Walking into a space that isn’t their own and creating an environment where they can put their ideas at the forefront is no small feat. Esmeier and Villareal have had Dunch on their minds for no less than six months prior to popping up. The mental labor that goes into executing a creative concept usually goes unseen, even by the most heartfelt supporters. On top of their full-time jobs, Esmeier says they sink in up to 30 extra hours into planning, procuring, prepping and designing for Dunch. Ahead of their pop-up at Saeso last month, they pulled their first allnighter prepping. “It was fun. A learning experience for sure,” says Esmeier. Their connections in the industry landed them strong relationships with purveyors and possible hosts for their pop-ups. Dunch features quite the allstar lineup of products –– mushrooms from Rich Life Farm, bread from Allez Bakery, seafood from Sen, pastries from Chako Bakery Cafe, and plenty of odds and ends from ETC Produce & Provisions as well as Madison’s in Findlay Market.

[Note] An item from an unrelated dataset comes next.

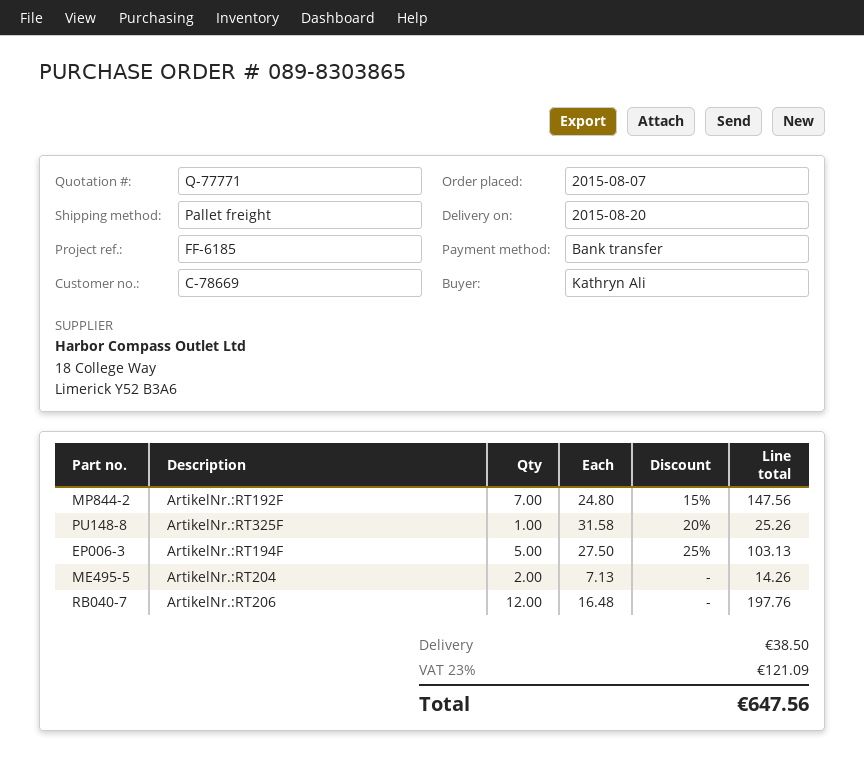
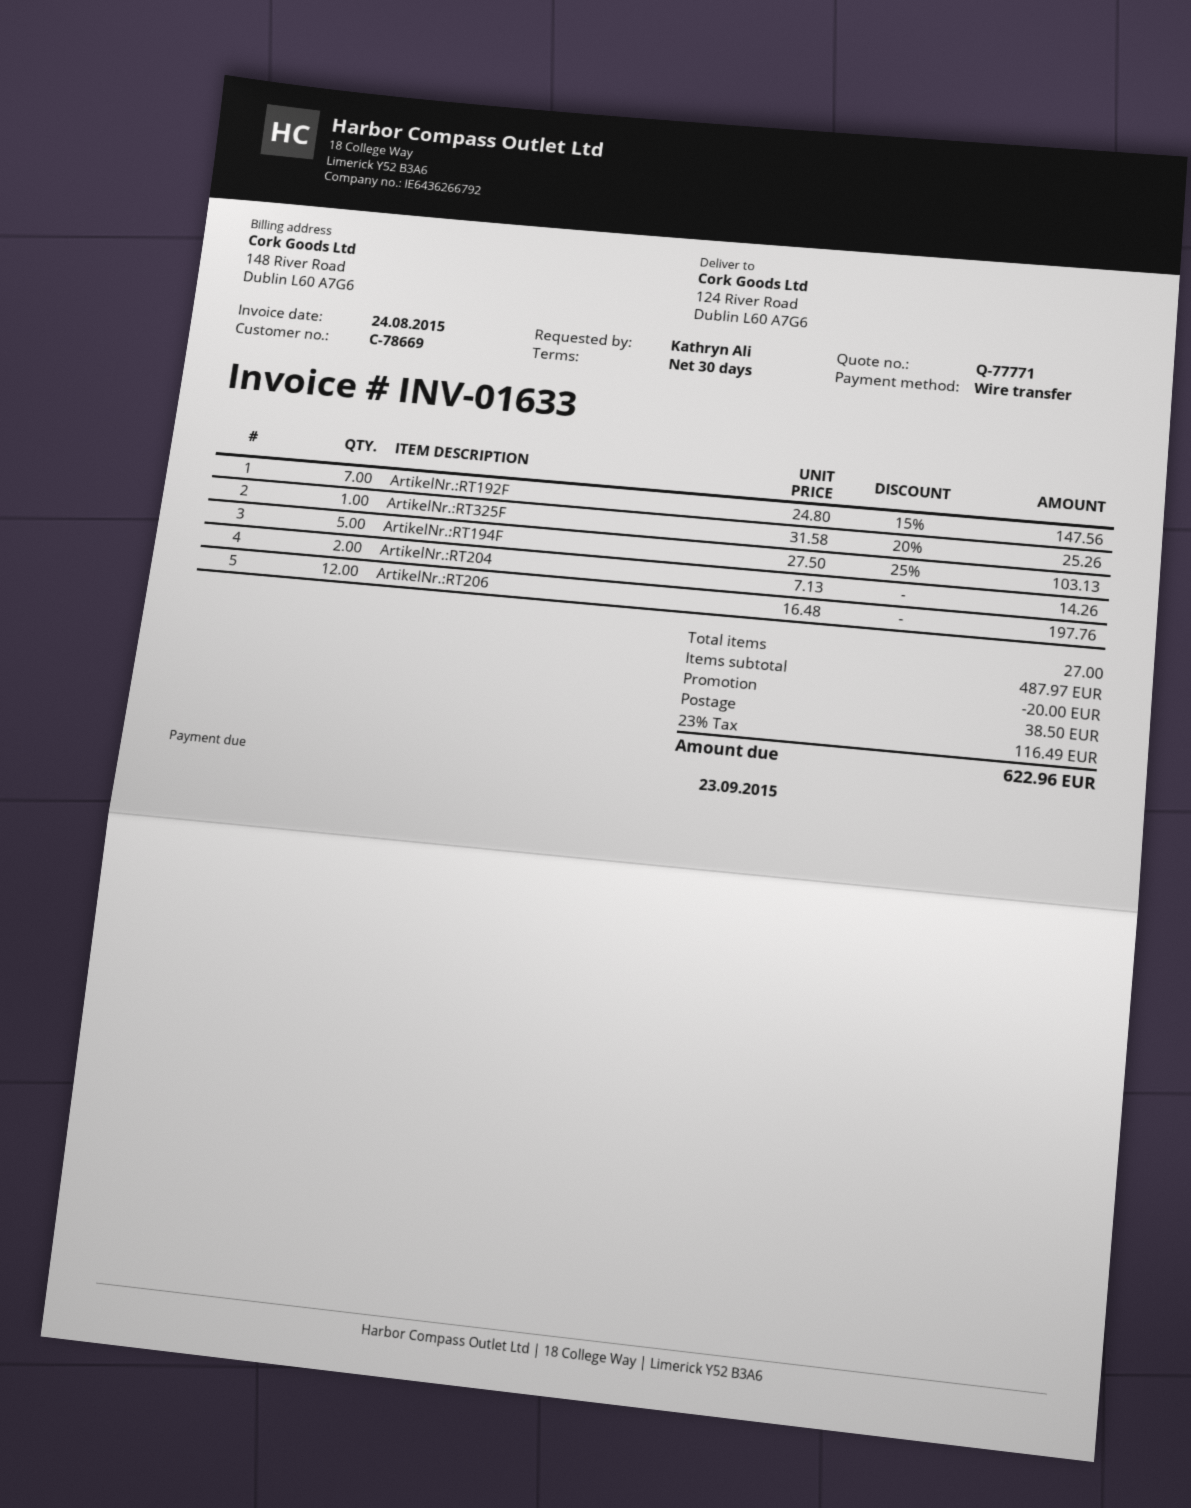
discount: none -> 20.00
tax: 23% = 121.09 -> 23% = 116.49
total: 647.56 -> 622.96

While they keep the menu items rather light on Mondays, there is no shortage of creativity on the plates. One Monday evening they hosted a Filipino night at Juniper’s in Covington, which gave Villareal the spotlight. He’s perfectly positioned to knock the dessert menus out of the park. Not only did he grow up baking with his grandmother, his first job was at Cold Stone Creamery, where he mastered mix-ins over a nine-year tenure.
“Sweets are a really big thing in Filipino cuisine,” he says, specifically nodding to halo-halo and leche flan, two classic desserts he featured during Dunch’s Filipino night. Halo-halo is a mixed parfait with shaved ice, red bean, fruit jellies and sweetened condensed milk, among a variety of other possible ingredients. It’s the unofficial dessert of the Philippines and a dessert that’s near and dear to Villareal. “Taking something that I really enjoy and have really resonated with a lot of my life and being able to present it in a way that’s different…that, I was happy about,” he says.
With their cultures as a touch point, Esmeier and Villareal are cooking from a multilayered place, drawing from their heritage, life experience and a spectrum of emotions. “It’s not soul food, it’s our souls’ food,” Villareal says. “The idea of what food would be like to our soul, that’s what this is really about.”